Uma das queixas que se acentua no período natalino e de virada de ano são as "depressões". Na realidade, estamos falando das depressões clínicas, que demandam tratamento medicamentoso para a supressão sintomatológica e também do espectro de estados depressivos que causam sofrimento psicológico nesta fase do ano.
Em relação aos estados depressivos, há diferentes causas tanto quanto há diferentes pessoas no mundo. Cada indivíduo vivencia esta fase do ano de maneira subjetiva e ,de acordo com as suas experiências de vida, desenvolvimento da personalidade e demandas atuais, responde de maneira mais ou menos equilibrada.
As "depressões" incluem : estados de tristeza por motivos que vão da baixa autoestima a sentimentos de culpa que afloram por causas psicológicas mal-resolvidas no relacionamento com os pais na infância até intolerância a perdas reais e imaginárias que são relembradas neste período de comemoração e confraternização. Quando há uma perda de um ente querido, que estará ausente da confraternização, estamos diante de uma rememoração do luto, onde os sentimentos de pesar fixam-se na perda irreparável. Onde deveria haver congregamento, há separação. Outra causa comum é a melancolia por introjeção de traços de personalidade herdados dos genitores, que ficam ressaltados nas reuniões familiares, reestimulando sofrimentos experienciados na infância, seja por alcoolismo, desavenças familíares, abusos físicos e psicológicos.
Todas as pessoas possuem "núcleos melancólicos", que são ativados em períodos festivos, por convivência com outras pessoas problemáticas, onde as diferenças sobressaem e a tolerância se encolhe. Conviver com familiares com quem se tem pouca afinidade desperta desprazeres e sensações de inutilidade, por incompatibilidade de gênios e preferências. A "sensação de falsidade" expande-se no ar. Pessoas com traços fóbicos sociais ou mesmo fobia social sentem-se obrigadas a passar " momentos de comemoração" com estranhos e familiares de familiares, cuja interação por si só, provoca estranhamento e desconforto. Isso alimenta sensações de ansiedade, angústia e deslocamento social.

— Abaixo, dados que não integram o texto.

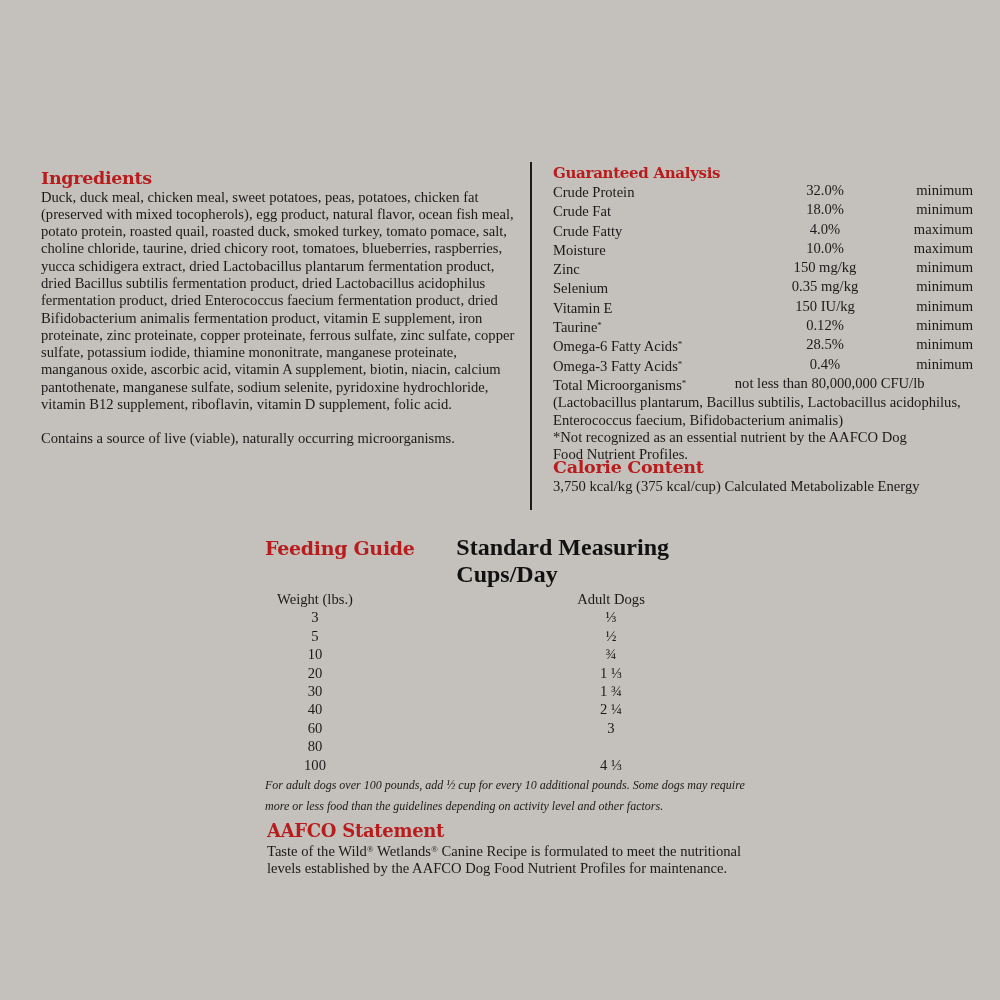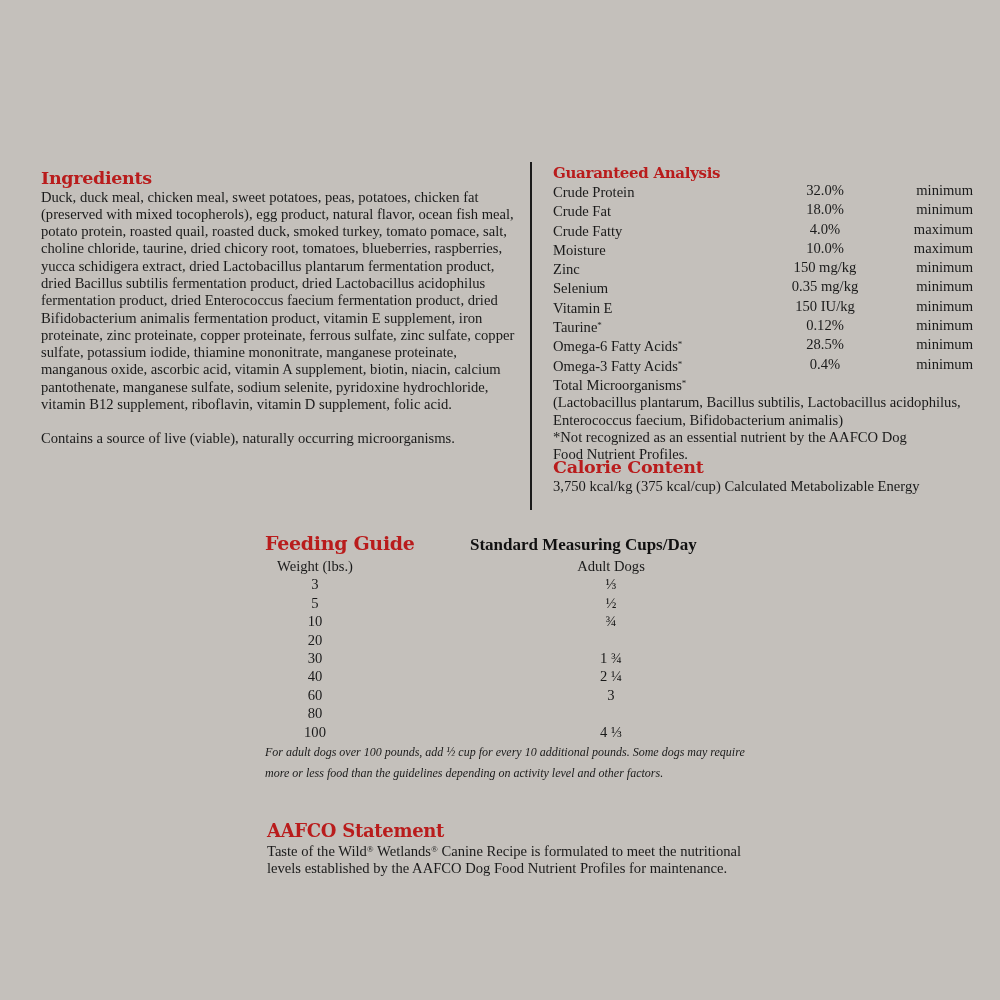--- a/index.html
+++ b/index.html
@@ -149,6 +149,7 @@
     </div>
   <div class="ga-row wide">
     <span class="name"><span>Total Microorganisms</span><span class="sup">*</span></span>
+    <span class="value">not less than 80,000,000 CFU/lb</span>
   </div>
   <p class="body-text">(Lactobacillus plantarum, Bacillus subtilis, Lactobacillus acidophilus, Enterococcus faecium, Bifidobacterium animalis)</p>
   <p class="body-text" style="width:380px">*Not recognized as an essential nutrient by the AAFCO Dog Food Nutrient Profiles.</p>

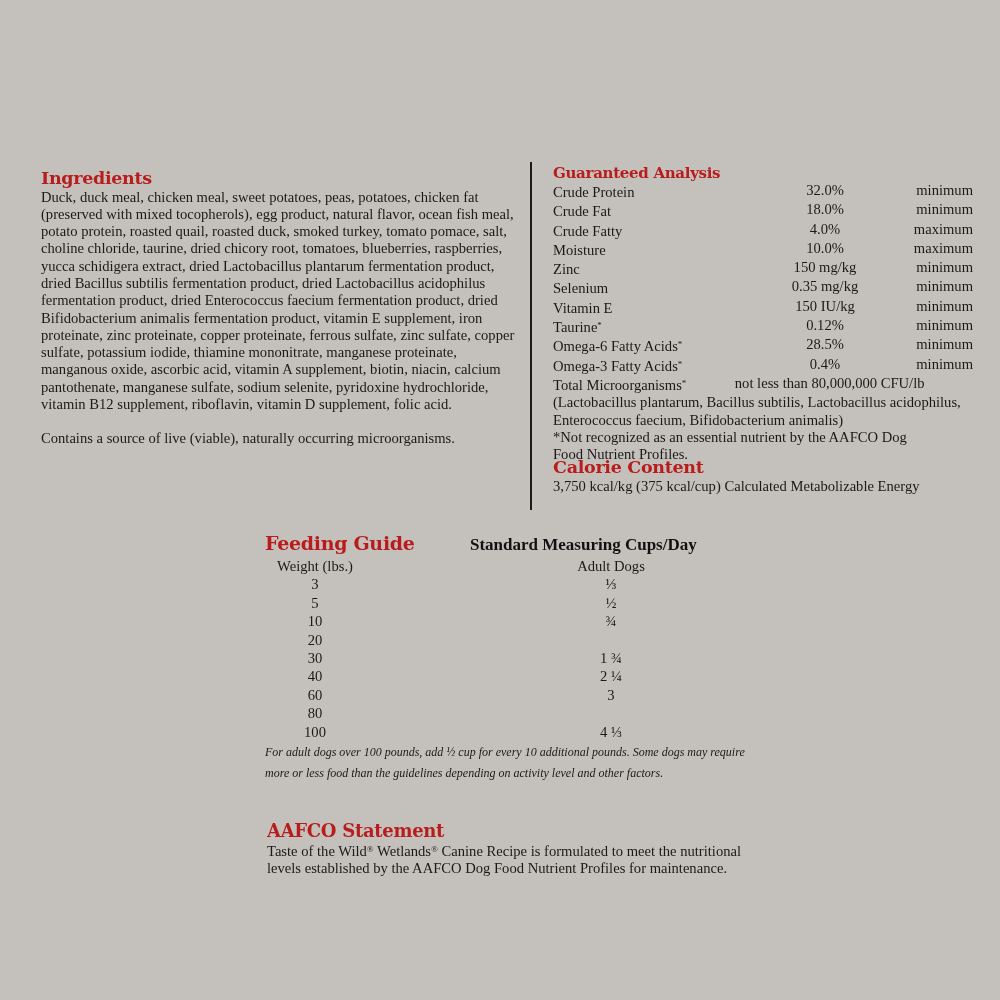--- a/index.html
+++ b/index.html
@@ -65,7 +65,7 @@
   .fg-title { font-size: 19px; width: 205px; }
   .fg-sub {
     font-family: "Liberation Serif", "DejaVu Serif", serif;
-    font-weight: bold; font-size: 17px; color: #111;
+    font-weight: bold; font-size: 24px; color: #111;
   }
   .fg-table { margin-top: 2px; }
   .fg-row { display: flex; font-size: 14.6px; line-height: 18.4px; }

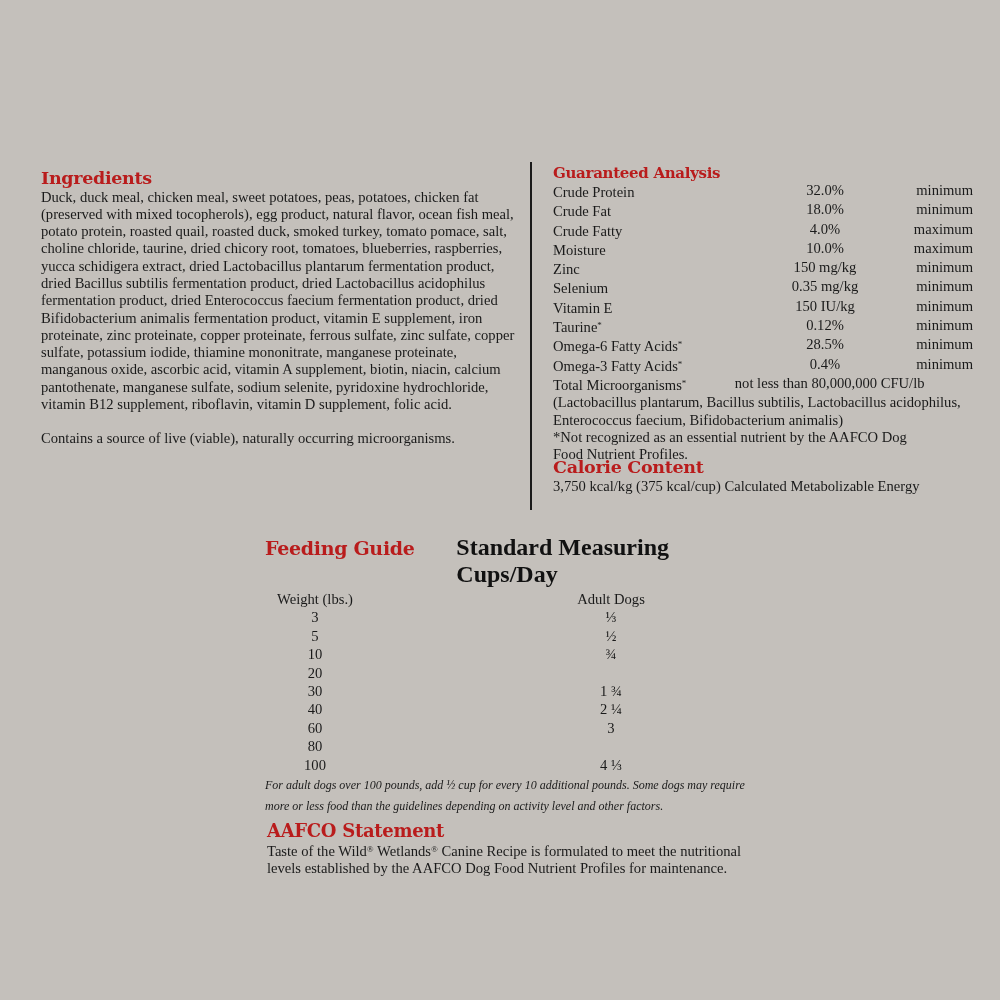--- a/index.html
+++ b/index.html
@@ -185,6 +185,7 @@
         </div>
         <div class="fg-row">
           <span class="w">20</span>
+          <span class="c">1 ⅓</span>
         </div>
         <div class="fg-row">
           <span class="w">30</span>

Pessoas muito preocupadas com o julgamento dos outros depositam expectativas irrealistas no desfecho da comemoração, almejando reconhecimentos por conquistas durante o ano, o que raramente acontece. A virada do ano sinaliza "mais um ano" , que nunca é isento de desafios, problemas, buscas e nisso tudo paira uma sensação de "algum desejo inalcançável". Essa constatação imaginária desperta angústias existenciais, como a impossibilidade de se ter a completude dos desejos, que não foram supridos no ano que finda e que não serão alcançados no ano que inicia. A rotina do fim de ano completa o ciclo da inquietação humana, com o estresse do materialismo fomentado pela mídia e pela correria de compras desenfreadas para agradar a todos. Presentes para fulano, beltrano, sicrano. Uma teatralização de afetos frágeis e uma obrigação da rotina natalina, cada vez mais forte e carregada com a mão do marketing.
A vida é calcada em rotinas. As expectativas frustradas, os afetos congelados, as mudanças interrelacionais que não acontecem, as pressões financeiras, as tragédias veiculadas como caldo de cultura de uma época, o egoísmo humano, são fatores contribuintes para a sensação de "depressão do fim de ano". A repetição desse estado todo ano denota uma constância de condições internas e externas que não mudaram o suficiente para haver uma cura psicológica. A restimulação torna as feridas agudamente dolorosas sempre que dezembro se aproxima.
Mais do que entender os fatores subjacentes aos sentimentos desagradáveis, faz-se necessário promover o tratamento amenizador dessa dores e angústias, até o completo restabelecimento do propósito básico do Natal e Ano Novo: a comemoração de mais um ano entre as pessoas que amamos e a esperança de um ano melhor que se desdobra diante das nossos olhos e corações.